Training for a triathlon consists of more than just swimming, running and cycling. It’s a serious commitment that requires athletes to tailor their entire lifestyle around one race. Most athletes do not realize the important a role diet plays in their performance, but as competitive athlete and endurance race enthusiast Bill Redfern quickly discovered, maintaining proper nutritional habits is paramount to success.

Triathlon competitors are well advised to eat foods that fuel the body. Refined foods that contain excessive amounts of sugar are absorbed by the body rapidly, and do not provide the sustained energy athletes require. In fact, they can actually be detrimental to an an athlete‘s overall health. They can also cause inflammation of the joints and muscles, and can make athletes more susceptible to injury and fatigue. Instead stick with foods that are natural and nutrient rich such as whole grains.

While training, Bill Redfern made a point to stay away from junk foods. He also maintained a balanced diet that consisted of a balance of protein and carbohydrates. Proteins provide energy and help the body eliminate fat, whereas carbohydrates stick to the body, and can be exceedingly difficult to burn. Also, eating too many carbs can result in severe fatigue.

That’s not to say all carbohydrates are bad. In fact, carbs that are high in dietary fiber should be an essential part of any endurance athlete’s diet. Just stay away from sodas, candies and excessive amounts of white bread and pasta.

On the topic of good carbohydrates, athletes are encouraged to eat plenty of fruits and vegetables. Besides being high in fiber, fruits and vegetables are loaded with nutrients. However, avoid products that taste like fruit but really aren’t fruit. Quintessential examples are fruit juices, fruit snacks and other sweet tasting candies. Along the same lines, frozen vegetables do not possess the same amount of nutrients as their fresh counterparts. Buy organic whenever possible, or at least be sure to visit the fresh fruits and vegetables section of your grocery store.

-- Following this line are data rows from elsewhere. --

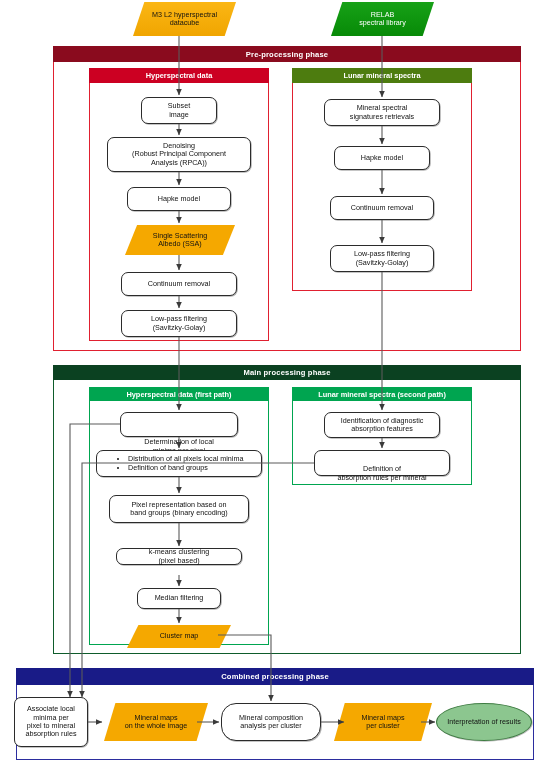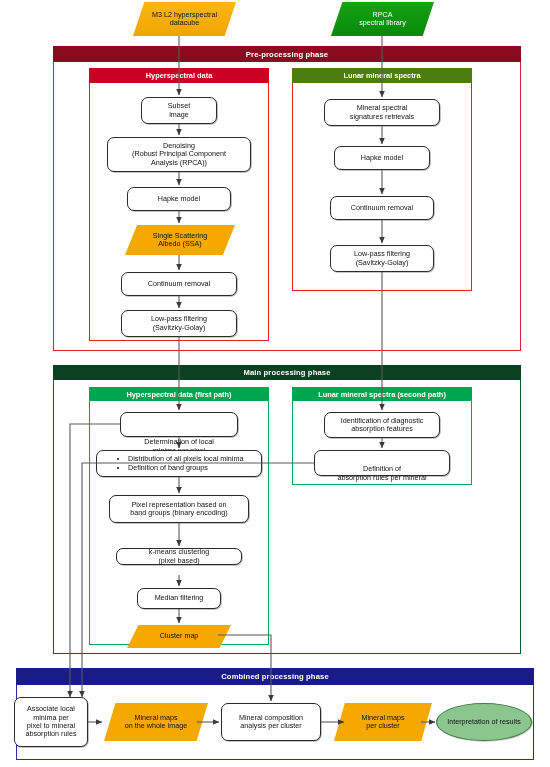--- a/index.html
+++ b/index.html
@@ -85,21 +85,21 @@
       </marker>
     </defs>
   </svg>
 
   <div class="node data data-orange-top data-shadow" style="left:133px;top:2px;width:103px;height:34px;">
     <span style="white-space:pre-line;">M3 L2 hyperspectral
 datacube</span>
   </div>
 
   <div class="node data-green data-shadow" style="left:331px;top:2px;width:103px;height:34px;">
-    <span style="white-space:pre-line;">RPCA
+    <span style="white-space:pre-line;">RELAB
 spectral library</span>
   </div>
 
   <div class="phase" style="left:53px;top:46px;width:468px;height:305px;border:1.4px solid #E02030;"></div>
   <div class="phase-hdr" style="left:53px;top:46px;width:468px;height:16px;background:#8A0B1E;">
     <span>Pre-processing phase</span>
   </div>
 
   <div class="subgroup" style="left:89px;top:68px;width:180px;height:273px;border:1.2px solid #E02030;"></div>
   <div class="subgroup-hdr" style="left:89px;top:68px;width:180px;height:15px;background:#CC0022;">
@@ -209,21 +209,21 @@
   <div class="node proc" style="left:14px;top:697px;width:74px;height:50px;">
     <span style="white-space:pre-line;">Associate local
 minima per
 pixel to mineral
 absorption rules</span>
   </div>
   <div class="node data data-shadow" style="left:104px;top:703px;width:104px;height:38px;">
     <span style="white-space:pre-line;">Mineral maps
 on the whole image</span>
   </div>
-  <div class="node proc" style="left:221px;top:703px;width:100px;height:38px;">
+  <div class="node proc" style="left:221px;top:703px;width:100px;height:38px;border-radius:15px;">
     <span style="white-space:pre-line;">Mineral composition
 analysis per cluster</span>
   </div>
   <div class="node data data-shadow" style="left:334px;top:703px;width:98px;height:38px;">
     <span style="white-space:pre-line;">Mineral maps
 per cluster</span>
   </div>
   <div class="node ellipse" style="left:436px;top:703px;width:96px;height:38px;">
     <span style="white-space:pre-line;">Interpretation of results</span>
   </div>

It is a proven fact that foods eaten early in the day are more likely to be stored as heat energy than fat. Never skip breakfast and never eat more than what makes you feel full. Ideally, triathlon athletes should eat frequently throughout the day, but in small quantities. This way, they’ll be able to keep their energy levels up, without consuming so much that they feel lethargic. As an added side effect, eating this way will also help athletes look and feel better.

When training for the Mack Cycle Triathlon, Bill Redfern made a point to stay well hydrated. Drinking plenty of water amplifies performance during training sessions by lowering body temperature and increasing blood circulation. Sports drinks have the added benefit of replacing electrolytes, but the word is out on whether they should replace water. Some athletes have taken the middle approach, and mix equal parts water and sports drink.

In order to become as physically fit as three-time triathlon competitor Bill Redfern, athletes must pay strict attention to their diets. Without doing so, competing in a triathlon will prove to be little more than an exercise in futility.